They last dived the area in 2010. Then, as in the previous decade, they had swum among vast forests of kelp—a tagliatelle-like seaweed whose meter-tall fronds shelter lush communities of marine life. But just three years later, the kelps had disappeared. The duo searched for days and found no traces of them. They only saw other kinds of seaweed, growing in thin, patchy, and low-lying lawns. “We thought we were in the wrong spot,” says Bennett. “It was like someone had bulldozed the reef. It was like a moonscape underwater—scungy, brown, and empty.”
The culprit—surprise, surprise—is climate change. The waters near western Australia were already among the fastest-warming regions in the oceans before being pummeled by a recent series of extreme heat waves. In the summer of 2011, temperatures rose to highs not seen in 215 years of records, highs far beyond what kelps, which prefer milder conditions, can tolerate. As a result, the kelp forests were destroyed.
“They have provided alarming and detailed evidence for one of the most dramatic climate-driven ecosystem shifts ever recorded,” adds Adriana Verges from the University of New South Wales.
Indeed, if you think “reef” and “Australia” and you’ll probably picture the Great Barrier Reef—a wonderland of corals off the country’s eastern flank. It’s also experiencing an annus horribilis: a bleaching event that is breaking records and reducing staunch marine scientists to tears and cursing. But while the corals rightly capture attention, far fewer people know about Australia’s other reef—the Great Southern Reef, where kelps, not corals, are king.

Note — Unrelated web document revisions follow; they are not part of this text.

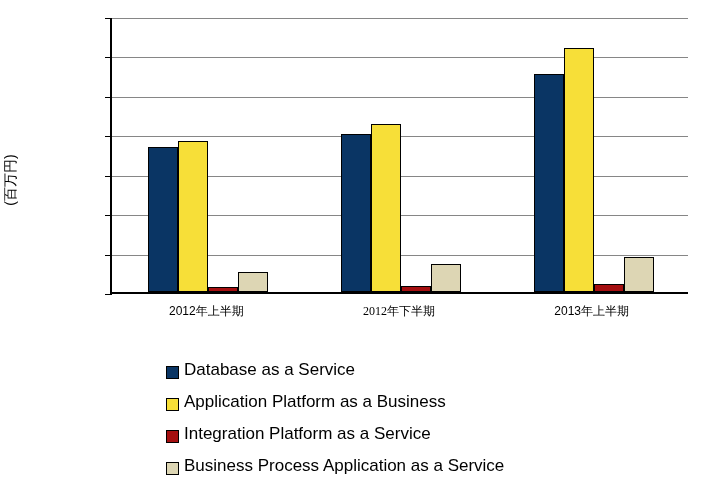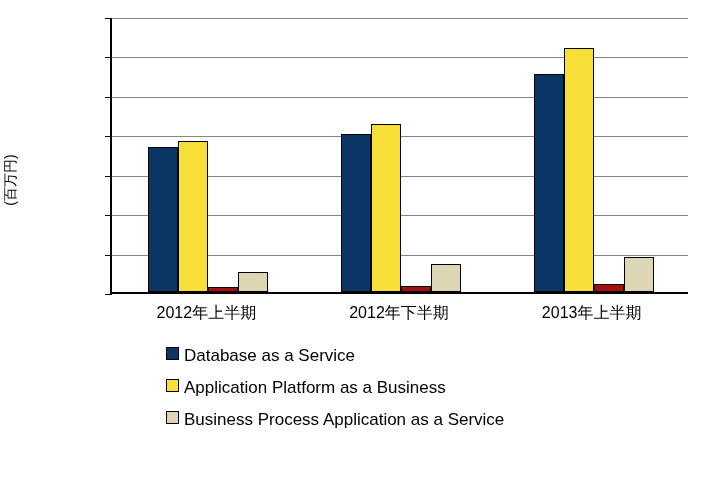"2012年上半期" .cat-label { font-size: 16px -> 12px }
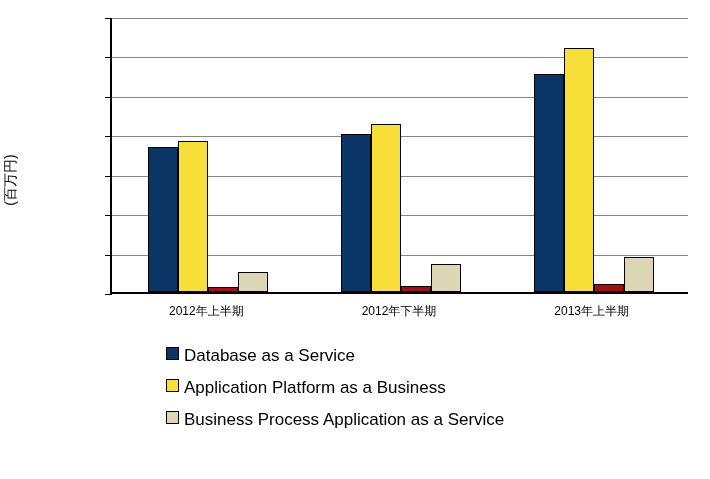"2012年下半期" div.cat-label { font-family: none -> Liberation Serif, serif }
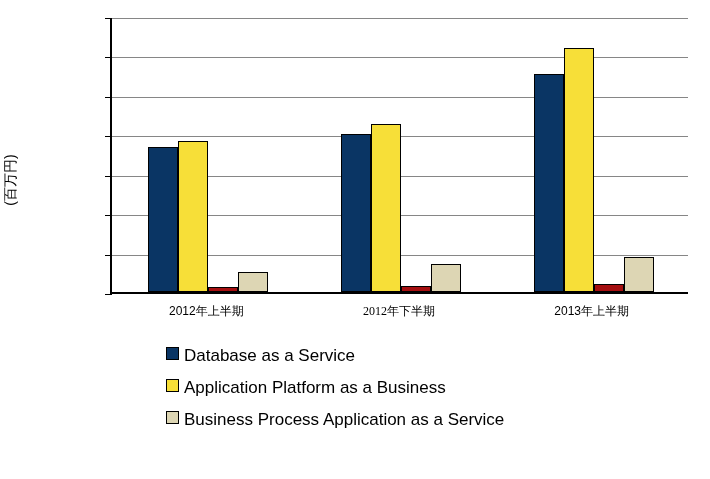"Database as a Service" .legend-item { align-items: flex-start -> flex-end }
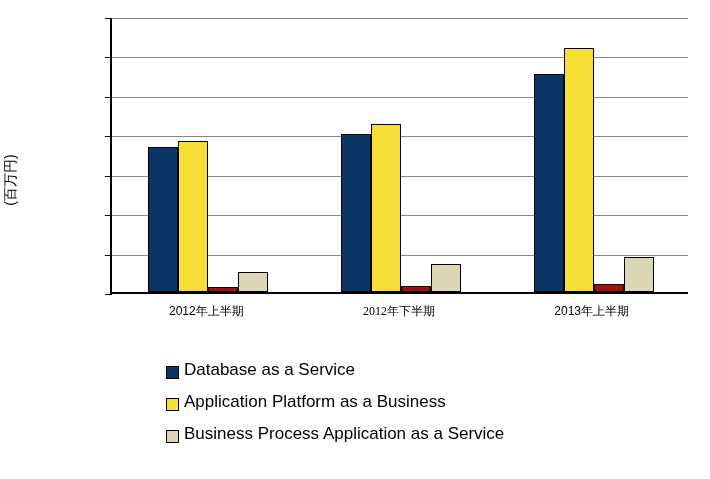"Integration Platform as a Service" div.legend-item { html: none -> <div> <span></span> <span>Integration Platform as a Service</span> </div> }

The Great Southern Reef envelops the bottom half of Australia in a W-shaped embrace. At 8,000 kilometers, it’s over three times the size of the Great Barrier Reef. It’s also worth more. Recently, Wernberg, Bennett, and their colleagues estimated that it feeds $10 billion dollars into Australia’s economy every year through tourism and fishing. The country’s two most valuable fisheries, for rock lobster and abalone, are critically dependent on kelp, and bring in four times the wealth of all the commercial fishing in the Great Barrier Reef combined. Both are now under threat.
And yet, the kelp reefs are “completely neglected in terms of funding, political, and public awareness,” says Bennett. “Over 70 percent of Australians live adjacent to these things and use them every day, but they’re just not in the public perception.”
Like the corals, the kelp forests host thousands of species, many of which are found nowhere else. Part the wavy fronds and you’ll find a thriving menagerie of crayfish, sponges, crabs, cuttlefish, and colorful fish. Theirs is a three-dimensional world full of layers and hiding places. Since the 2011 heat wave, that high-rise metropolis is gone, replaced by a flattened sprawl. The local flora and fauna have also changed, with the former temperate inhabitants swapped for more tropical species.
Partly, says Pippa Moore from Aberystwyth University, that’s because Australia’s western coast is dominated by a strong current that flows southwards, and stops kelp spores from seeding the northern sites that they disappeared from. “Many kelps have pretty poor dispersal at the best of times, but going against the current? It’s unlikely that you’ll see them return to the Kalbarri area.” And spores that do make the journey are rapidly eaten by tropical grazers like parrotfishes and rabbitfishes, which have now exploded in the area. “We moved smallish patches of kelp back, and they were consumed within 48 hours,” says Bennett.
The ocean is only going to get hotter, and extreme events like the 2011 heat wave will become more common. The kelps will recede further southwards until they can’t any more. Kelps need to fasten themselves to rocks, and at some point, “they’ll run out of habitat,” says Wernberg. “There’ll be no rock, just deep water until you get to Antarctica. We’ll likely see local extinctions over large areas.”
Can anything be done? Unless the world can substantially cut down on carbon dioxide emissions, the most that locals can do is to control things like sewage run-offs, which weaken the kelps and make them more vulnerable to climate change. But that’s a stalling tactic, not a solution. “You could try assisted translocation, taking kelp from other areas and planting them up north,” says Wernberg. “But with all the herbivores, anything you put up there would need to be caged.”
The same events are happening elsewhere in the world. In Europe and Japan, kelp forests have also been pushed towards the poles by rising temperatures. “All over the world, organisms are migrating to stay within their preferred environmental conditions,” says Gretta Pecl from the University of Tasmania. “We are now experiencing the largest climate-driven redistribution of species since the last [Ice Age].” She adds that while scientists know a fair bit about how organisms move in response to gradually increasing temperatures, the kelp story reveals that a single extreme event can have a dramatic effect.
“Wernberg and colleagues have captured the moment that shifting climate drove the kelp bus off the cliff, and charted the way into a brave new uncertain ocean future,” says Byrnes.